> Directions for this task
Beginning with the line that holds "- Really. I", set down each line of the data below through the very last, exactly as given, and nothing beyond that.

Edit tracking data
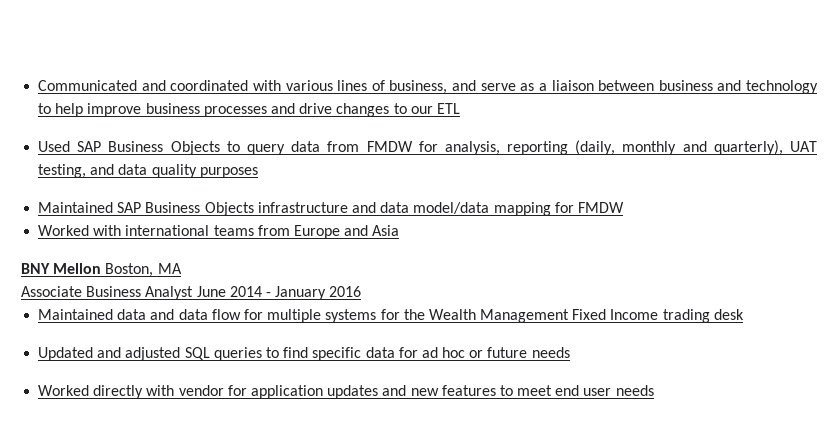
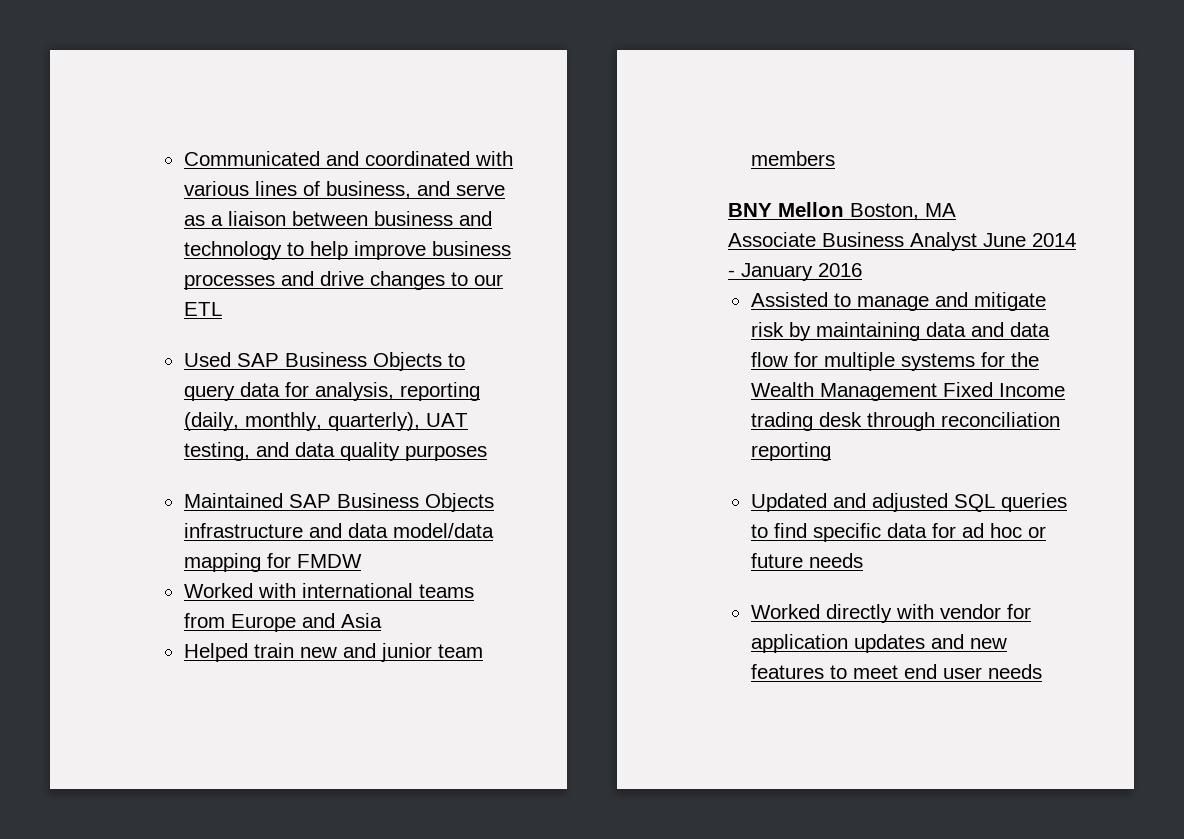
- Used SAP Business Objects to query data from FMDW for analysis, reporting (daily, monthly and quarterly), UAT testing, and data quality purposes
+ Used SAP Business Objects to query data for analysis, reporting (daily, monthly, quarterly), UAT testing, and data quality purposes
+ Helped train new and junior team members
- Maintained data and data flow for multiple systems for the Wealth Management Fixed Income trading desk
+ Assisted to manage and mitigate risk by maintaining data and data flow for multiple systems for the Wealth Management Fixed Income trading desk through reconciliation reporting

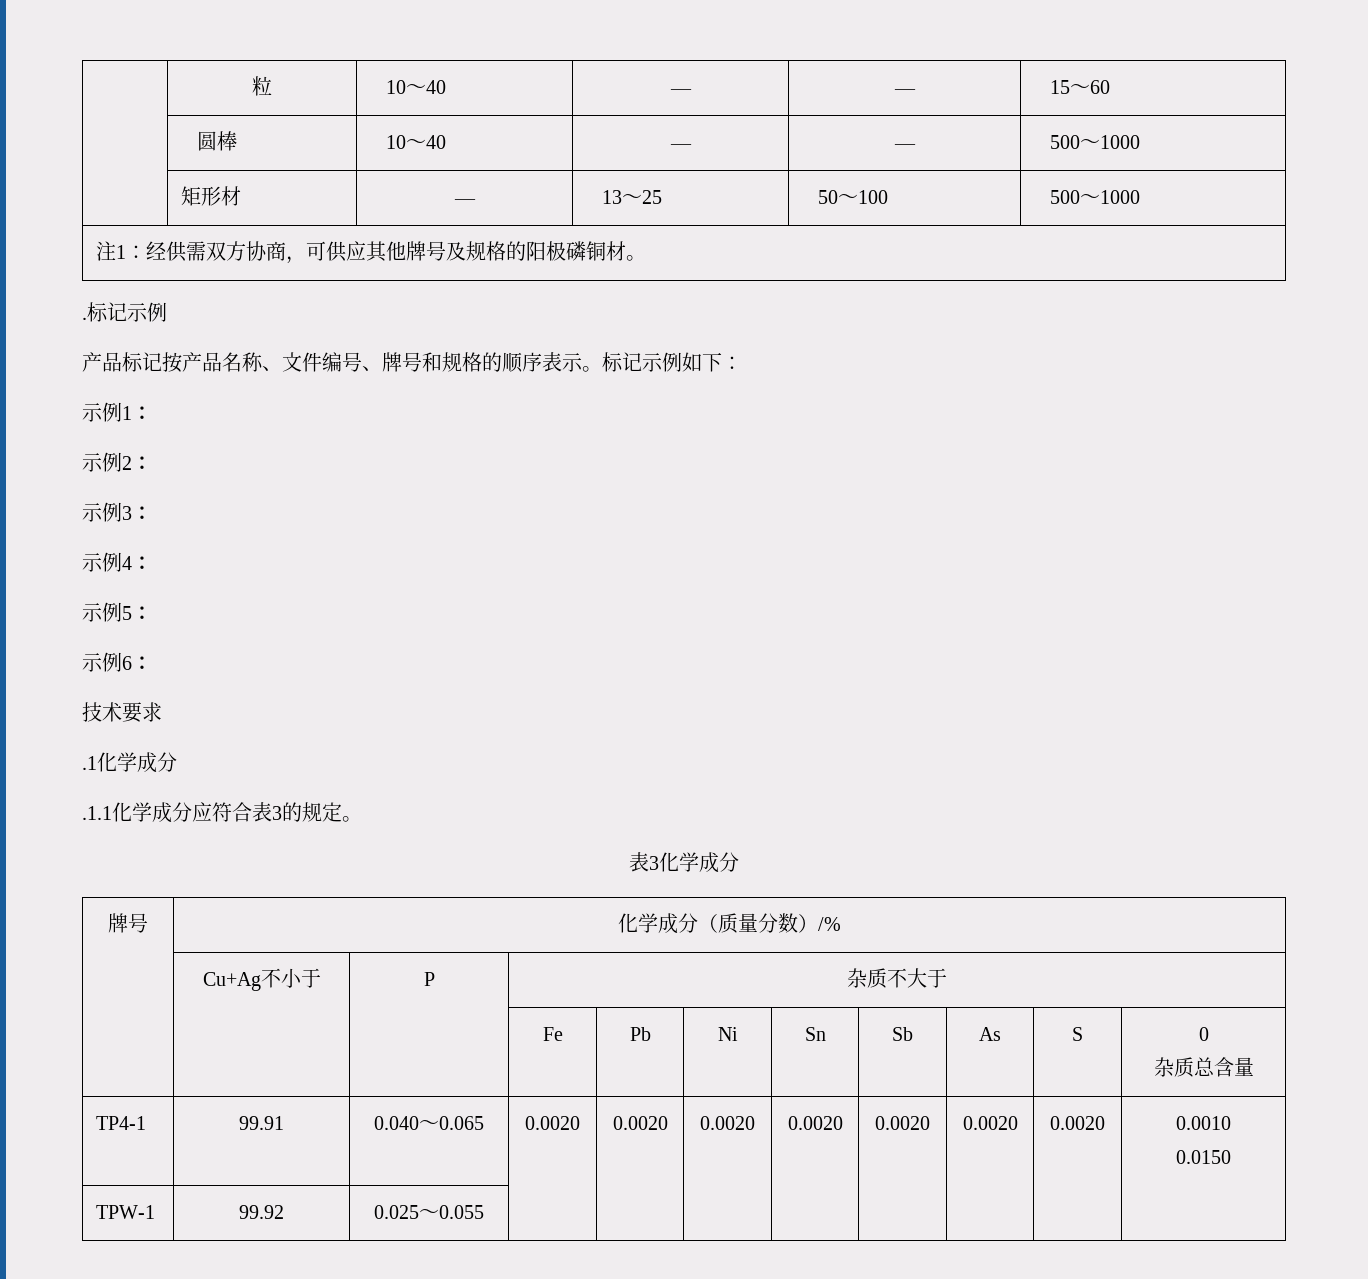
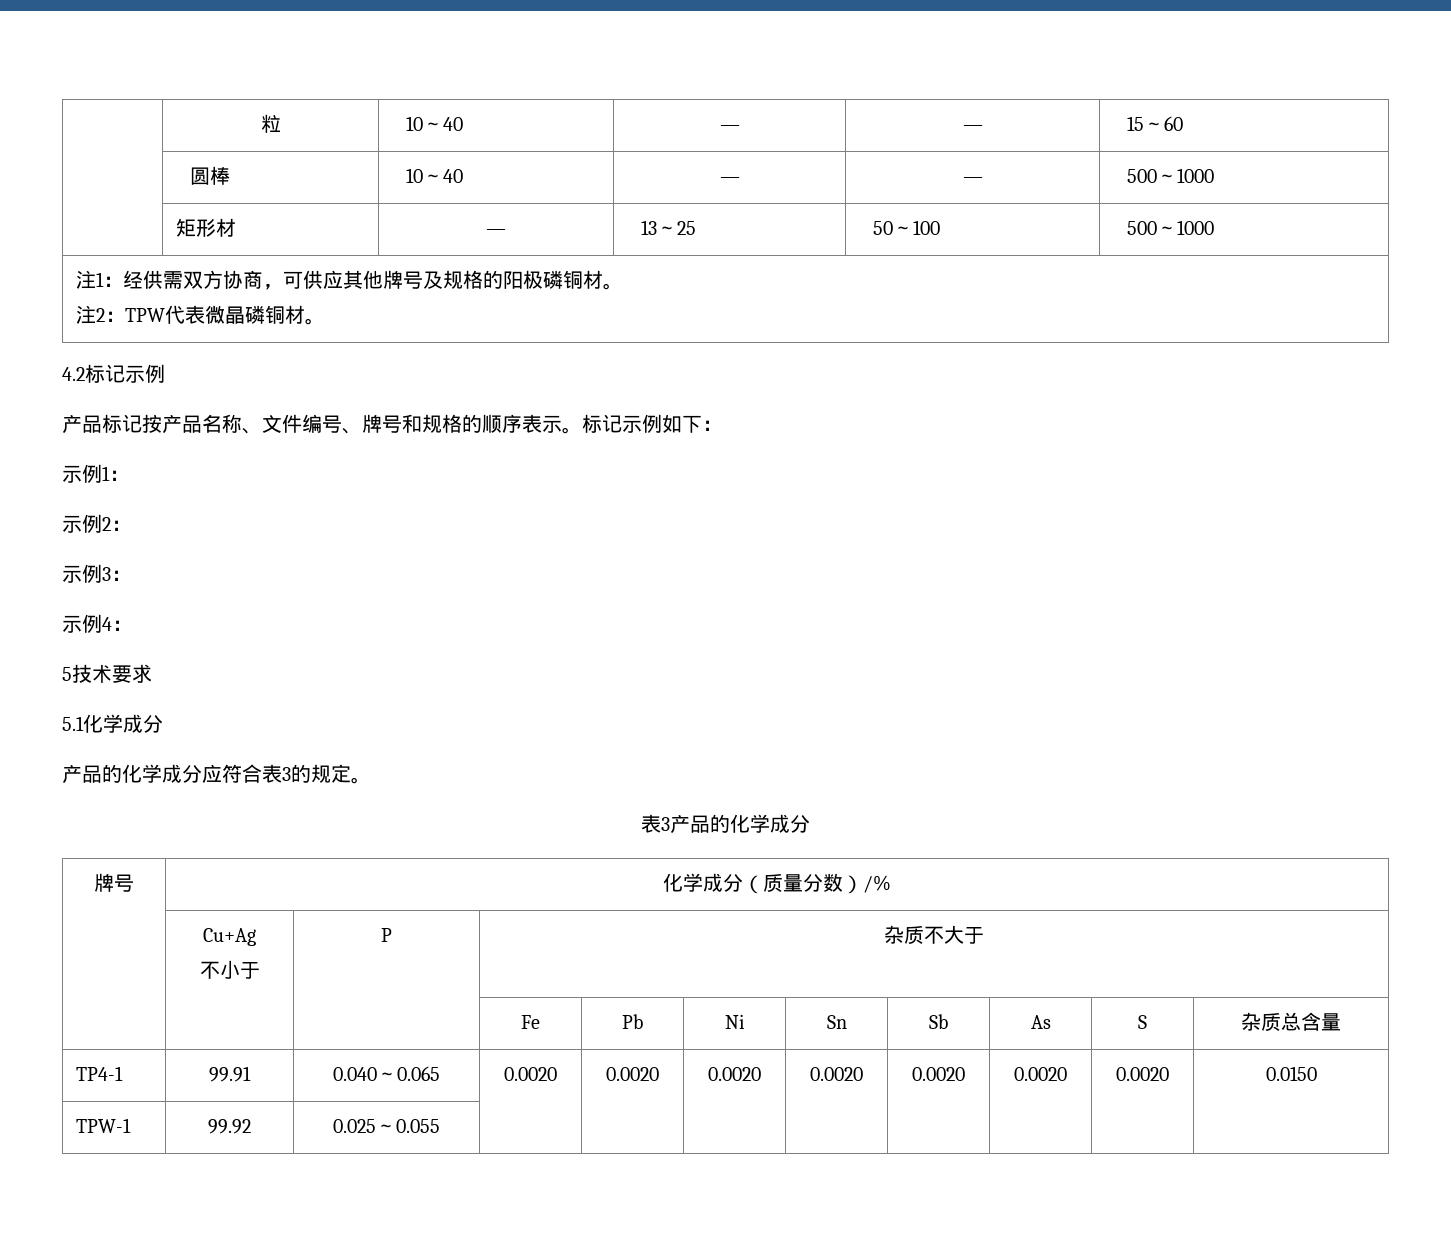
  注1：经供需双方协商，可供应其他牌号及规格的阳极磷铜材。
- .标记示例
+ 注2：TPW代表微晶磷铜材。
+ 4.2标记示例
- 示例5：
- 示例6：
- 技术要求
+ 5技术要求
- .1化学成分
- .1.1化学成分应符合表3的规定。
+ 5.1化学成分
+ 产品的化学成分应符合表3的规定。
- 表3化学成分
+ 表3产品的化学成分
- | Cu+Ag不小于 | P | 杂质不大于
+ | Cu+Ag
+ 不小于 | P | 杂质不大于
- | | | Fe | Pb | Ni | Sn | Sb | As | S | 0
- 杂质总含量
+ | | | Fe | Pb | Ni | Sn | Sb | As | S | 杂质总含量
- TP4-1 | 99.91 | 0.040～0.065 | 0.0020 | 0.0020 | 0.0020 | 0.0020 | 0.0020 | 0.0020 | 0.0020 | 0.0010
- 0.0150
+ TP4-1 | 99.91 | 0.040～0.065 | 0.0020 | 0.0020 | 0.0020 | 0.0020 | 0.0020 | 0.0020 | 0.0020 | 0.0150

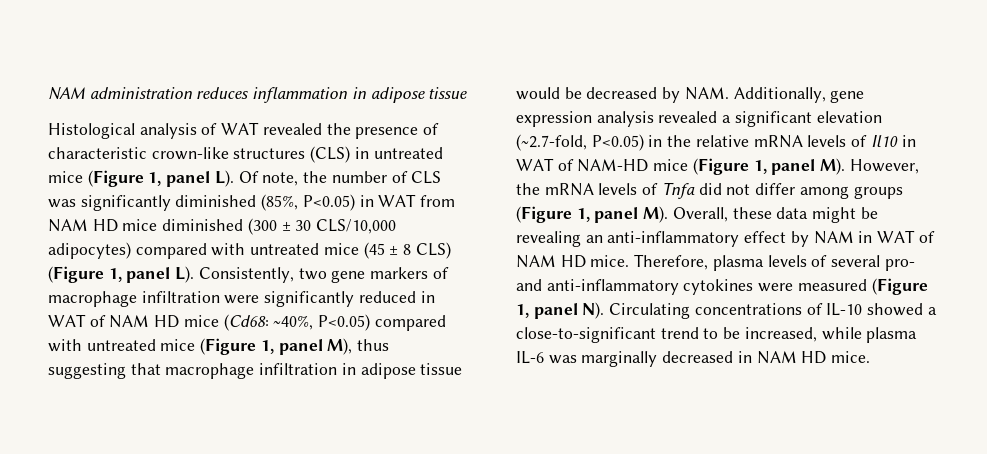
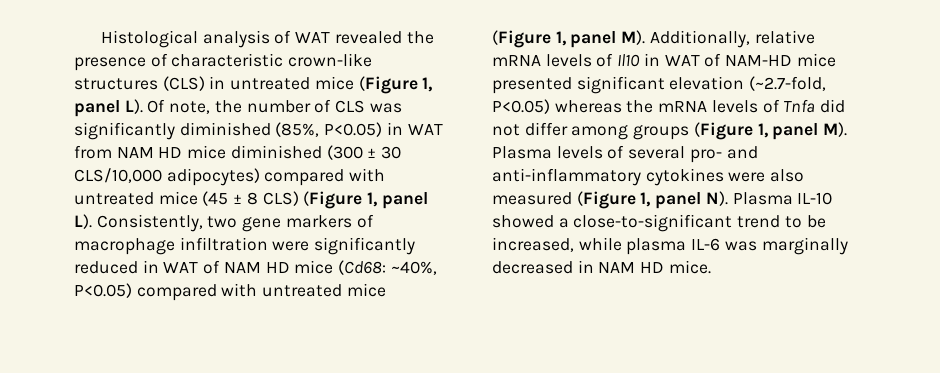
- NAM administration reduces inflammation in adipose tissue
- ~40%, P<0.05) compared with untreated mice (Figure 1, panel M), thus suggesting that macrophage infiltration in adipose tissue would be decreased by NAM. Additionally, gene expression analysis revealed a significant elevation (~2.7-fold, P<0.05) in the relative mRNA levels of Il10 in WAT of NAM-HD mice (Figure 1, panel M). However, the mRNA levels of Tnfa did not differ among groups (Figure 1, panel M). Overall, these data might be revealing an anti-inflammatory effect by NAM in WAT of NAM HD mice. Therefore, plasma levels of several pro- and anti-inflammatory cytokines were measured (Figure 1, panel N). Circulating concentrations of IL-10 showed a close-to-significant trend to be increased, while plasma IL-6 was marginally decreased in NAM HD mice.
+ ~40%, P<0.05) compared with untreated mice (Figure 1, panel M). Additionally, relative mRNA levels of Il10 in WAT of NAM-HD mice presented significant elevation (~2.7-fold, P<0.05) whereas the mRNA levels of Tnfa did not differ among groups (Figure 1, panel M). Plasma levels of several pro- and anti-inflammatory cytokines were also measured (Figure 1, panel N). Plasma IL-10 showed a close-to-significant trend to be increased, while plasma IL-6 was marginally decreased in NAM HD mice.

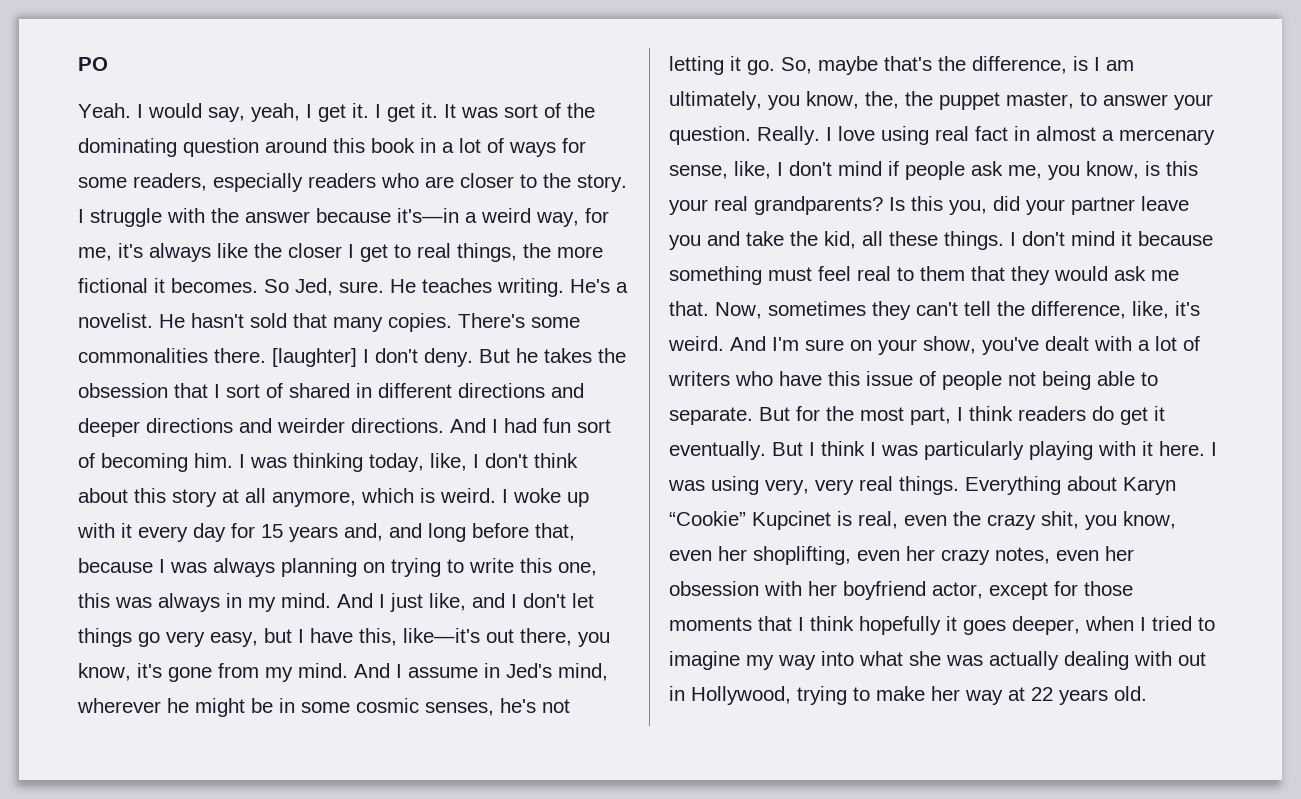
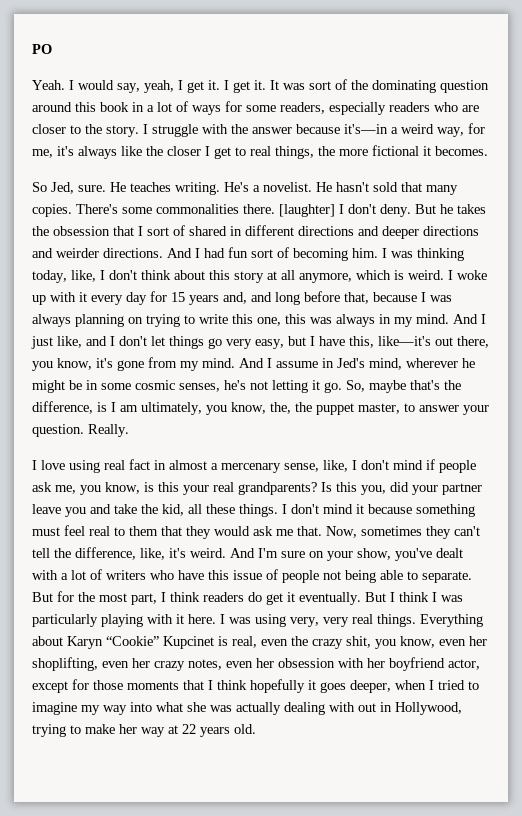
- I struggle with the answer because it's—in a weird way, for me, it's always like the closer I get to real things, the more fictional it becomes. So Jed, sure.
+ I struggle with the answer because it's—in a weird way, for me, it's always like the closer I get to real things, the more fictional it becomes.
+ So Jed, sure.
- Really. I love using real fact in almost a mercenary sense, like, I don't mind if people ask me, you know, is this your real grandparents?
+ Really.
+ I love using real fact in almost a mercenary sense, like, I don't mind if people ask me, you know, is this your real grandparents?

> Finished exercise
- Really. I love using real fact in almost a mercenary sense, like, I don't mind if people ask me, you know, is this your real grandparents?
+ Really.
+ I love using real fact in almost a mercenary sense, like, I don't mind if people ask me, you know, is this your real grandparents?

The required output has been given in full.